Vitrine

Jean Baptiste Debret.

Almoçávamos uma suculenta feijoada em um dia bastante ensolarado. O restaurante se localizava em uma região badalada da cidade, onde o passado, por certo, se alimentava de feijoadas menos deslumbradas. 

- Vamos tomar uma cerveja? – perguntei à Clarice que estava sentada ao meu lado, mas tinha os olhos perdidos pelo mundo.

- Sim, Heitor. Vamos, está quente – respondeu-me depois de uns segundos irritantes.

O amigo leitor que aprecia uma cerveja gelada que brinde comigo neste momento, pois a seguir o conto poderá ficar pouquíssimo saboroso e então torço para que o amigo tenha estômago de avestruz para lê-lo até o fim. A dona leitora eu desejo bom apetite!

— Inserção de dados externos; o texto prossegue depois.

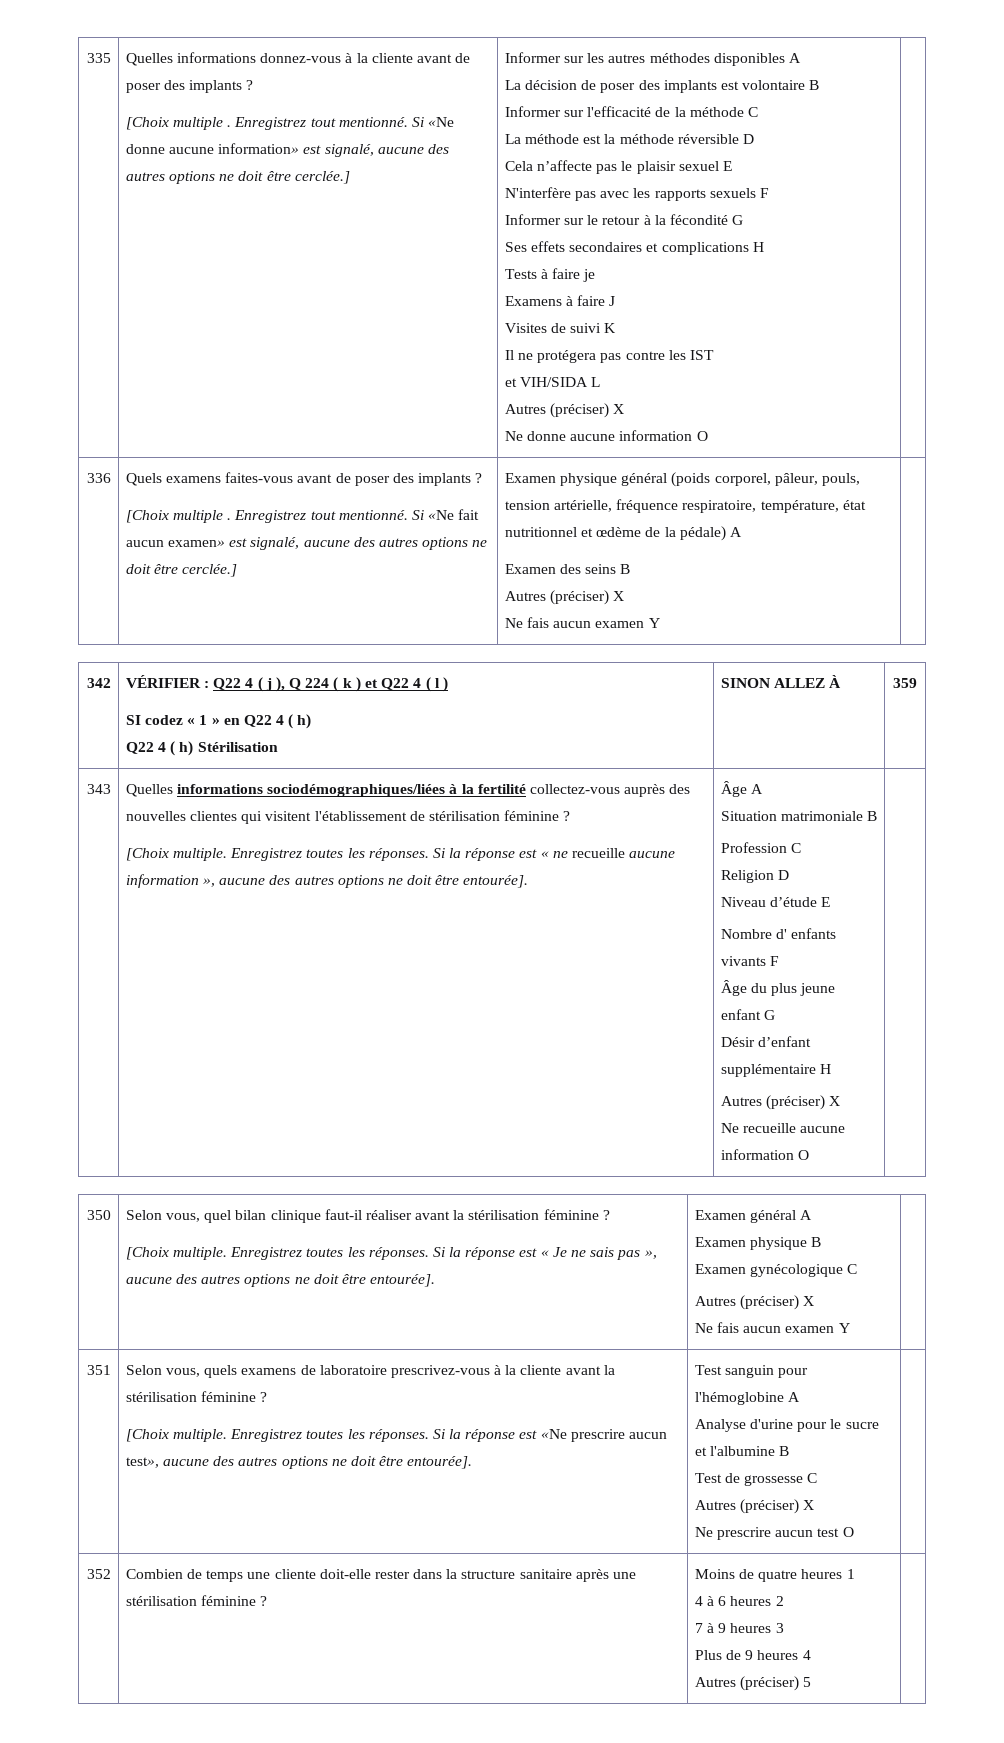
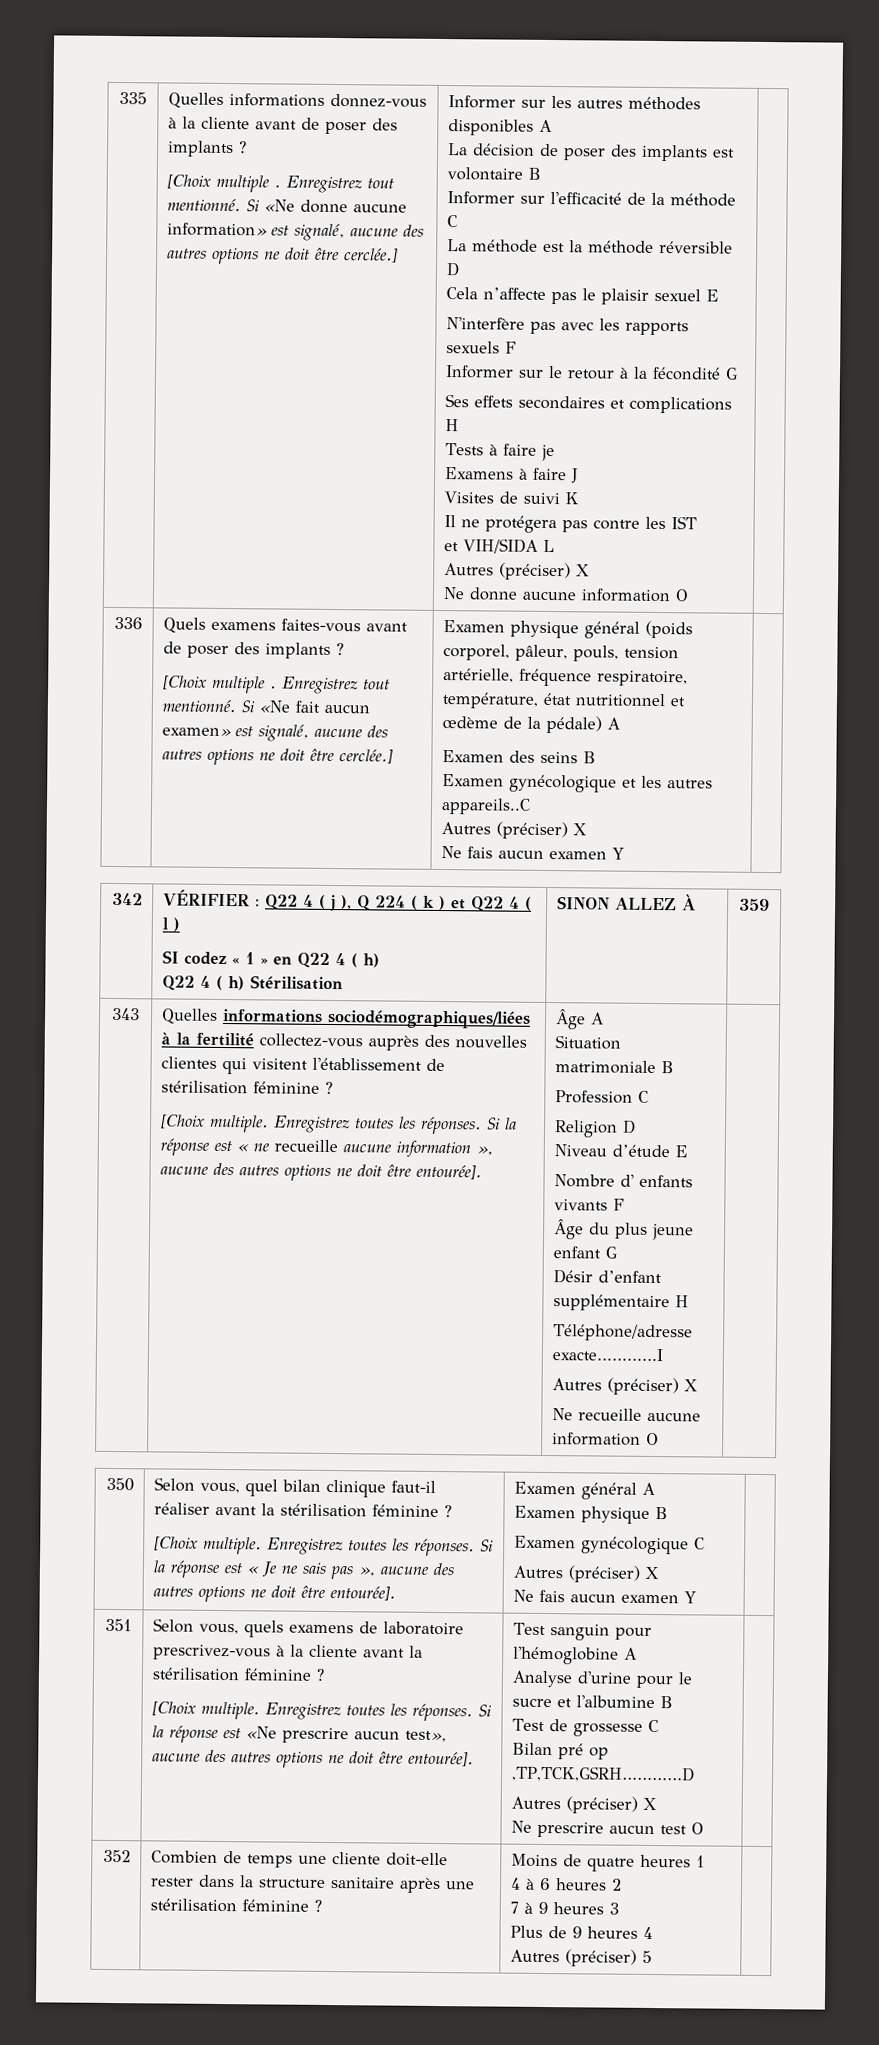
+ Examen gynécologique et les autres appareils..C
+ Téléphone/adresse exacte…………I
+ Bilan pré op ,TP,TCK,GSRH…………D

Vá lá, ânimo! Tudo aconteceu em pouco tempo. Avistei um homem, maltrapilho, típico cidadão não contado no Censo do IBGE, parou à entrada do restaurante e então um segurança, enfiado num terno preto, naquele calorão, afastou o maltrapilho da passagem dos clientes. O sujeito, que definitivamente não era bem-vindo ali, permaneceu ao lado da entrada, em frente à vitrine que dava para o hall do salão de almoço.

Não tenho certeza se de onde ele estava conseguia ver dentro do restaurante, mas eu, apreciando o espetáculo, conseguia vê-lo quase perfeitamente; lá estava ele, parado, maltrapilho, provavelmente esfomeado.

- Clarice, eu acho que aquele homem quer comer...

Ela olhou de relance e respondeu sem muita vontade:

- Sim, Heitor. Deve estar com fome.

Vendo a apatia de Clarice e dos outros clientes do restaurante com relação à gastronomia alheia, acovardei-me. Mudei a visão, olhei para o celular, depois peguei o pote de pimenta, mexi no garfo, na faca, limpei-os um no outro e levantei o copo de cerveja... Bebi um longo gole. Mas tornei a visão. O homem maltrapilho lá estava, parado, ainda, imóvel como o cardápio pendurado na parede a exibir o mostruário de pratos de comida sofisticada. Sob o sol e refletido pela luz do meio-dia que batia forte na vitrine, o homem maltrapilho era parte da mobilha ou da decoração do ambiente.

Levantei-me. Fui até quase a porta do restaurante, olhei para o maître e retrocedi virando à direita no sentido da toalete. Mijei a cerveja, lavei as mãos, olhei-me no espelho. Tive ânsia de vômito e precisei vomitar a feijoada toda na pia daquele banheiro espelhado. “Por que diabos esse mendigo não me sai da cabeça? Porra! Esse filho da puta deve estar com uma fome do caralho! Foda-se!”, desgraçadamente, eu pensei isto, leitor, ou neste sentido, porque as ideias estavam atrapalhadas uma em cima das outras e não sei se pensei exatamente escrevi aqui; foi tudo muito rápido e, talvez, eu tenha também pensado muito alto porque um senhor, de camisa polo bege, qual pendurava um óculos esverdeados, olhou-me de cima a baixo, balançou a cabeça e riu discreta e cinicamente – tanto assim que só percebi esta atitude cínica dele porque eu já havia bebido bastante e todo bêbado é cientista social.

Voltei à mesa, olhei para Clarice, que estava entretida em outro mundo olhando para a tela do celular. Nada eu disse e ela nada percebeu, ou ao menos não quis dizer se percebeu como aquela feijoada tinha me afetado e me deixado atordoado; olhei para fora daquele salão, lembrei-me de um velho autor que dizia que as vitrines dos restaurantes chiques refletem os esfomeados, os esfarrapados e vale acrescentar ao pensamento que também espelham a desgraça de um mundo que sofre de inanição.

Alcancei a visão na vitrine daquele restaurante e não vi mais o esfomeado e maltrapilho que lá estava há pouco, parado, aguardando a migalha de uma mão invisível. Aquilo me entristeceu, por pouco tempo. Ao fim de cinco ou seis cervejas, eu havia me esquecido do maltrapilho e já mal me lembrava da vitrine reflexiva de sombras. A indiferença coletiva havia retornado à mesa solitária para nos fazer companhia.